The University of Waterloo announced $15 million in new federal research funding March 16. The money is split between strategic project grants from the Natural Sciences and Engineering Research Council of Canada (NSERC) and annual generalized research funding from the Federal Research Support Fund. NSERC approved 11 three-year grants for UW research projects, a number rivalled only by the much larger University of Toronto and McGill University. Together, the grants make up over $5.3 million of the total announced funding.
The grants average over $484,900 and range from $216,500 for Dr. Niels Bols’ study of feed additives for aquaculture to $590,382 for Dr. Ian Goldberg’s work looking at “Rigorous Privacy-Enabled Interactions with Online Information.” The money from a large grant like those from NSERC can mean the difference between a project succeeding or not happening at all. Grants received also tend to play a part in the growth of academic careers and perceptions within academia of departments and schools.
“Our success rate at Waterloo is higher than most other universities,” said UW vice president of university research George Dixon. “It really speaks to our ability to generate research funding and recognition of the quality of the research we do.”
Each strategic project grant is given by NSERC to facilitate university-industry partnerships. Projects must be within the “target industries” defined by NSERC as areas of research that would provide major strategic and economic benefits. The grants pay primarily for graduate student work, which, given the length of the projects, adds up significantly over time.
“These grants support the research of the faculty members involved, and that really means support for the graduate students working on these projects,” said Dixon. “Probably about 80 per cent of the money is spent on graduate student stipends and to support graduate student research. Effectively research funding like this is the backbone of how research projects in science and engineering are supported.”
The kinds of studies supported by these grants are clustered around research in wireless communication, encryption, motor vehicle technology, aquatic sciences and alternative energy. Most of these areas have a long history of research in UW.
Grant applications can be both complicated and time consuming. One of the functions of the Office of Research is to assist faculty in budgeting their research and applying for grants, the conditions of which may change over the years. The office also maintains the accounts for researchers, performs ethics reviews and serves as the overseer of research infrastructure at UW. The money from the Federal Research Support Fund also goes through the office to the provost, which is used as general funds to facilitate research as a whole on-campus to cover the indirect costs of research. The amount, which exceeded $9.6 million this year, is calculated as 17 per cent of the total annual research funding from the tri-councils: NSERC, the Canadian Institutes for Health Research, and the Social Sciences and Humanities Research Council. This means that UW’s funding from those three councils will exceed $56 million in 2015.
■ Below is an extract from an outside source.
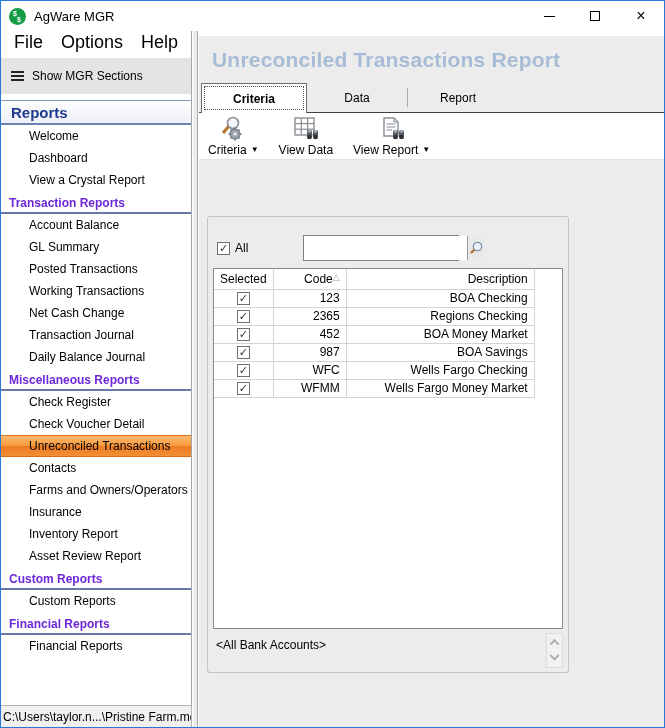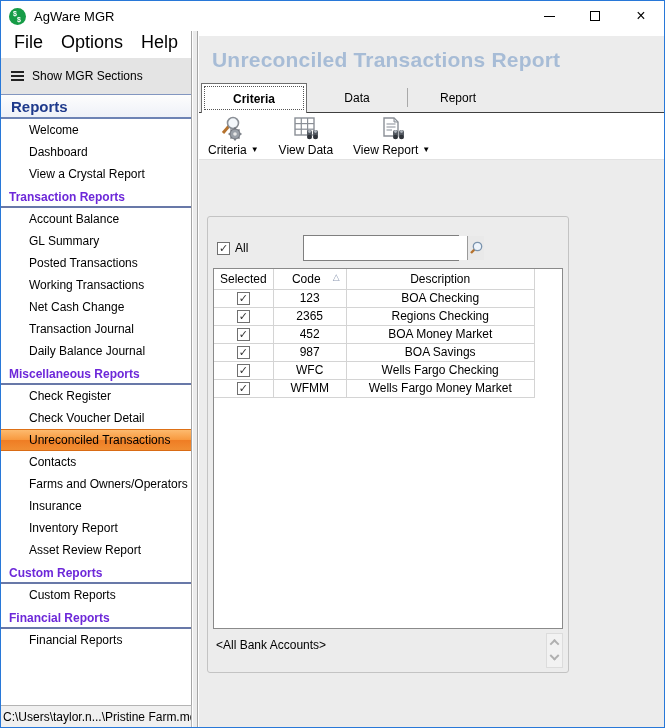"Reports" .reports-header { margin-top: none -> 6px }
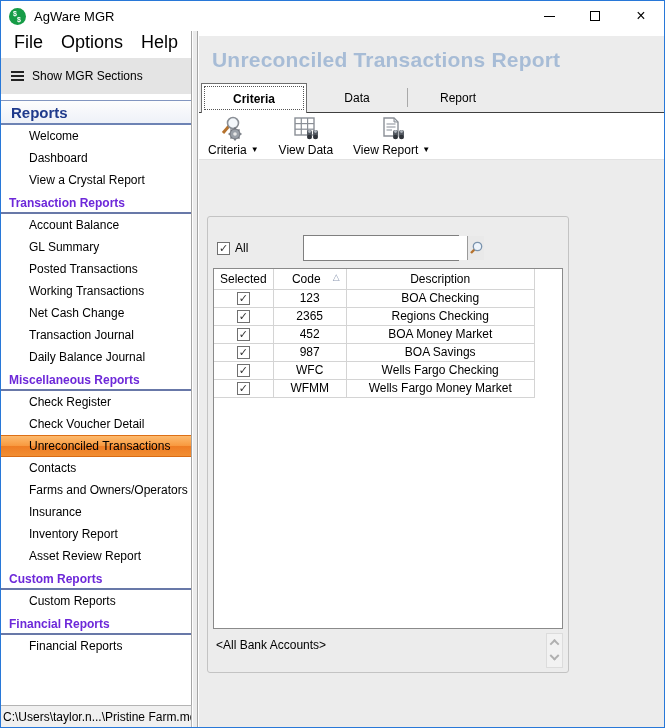"Selected" .accounts th, .accounts td { text-align: center -> right }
“That covers costs that are not covered in direct research funding,” said Dixon. “Support of the library — because if you’re going to have a research program you’re going to need the appropriate levels of library infrastructure — information and computer technology, electricity — you have to remember that a lot of research is hugely energy intensive.”
The new NSERC grants will join those still underway, awarded as three-year projects in both 2013 and 2014. All things considered, 2015 will see direct funding from NSERC going to 21 different research projects at UW totalling nearly $100 million.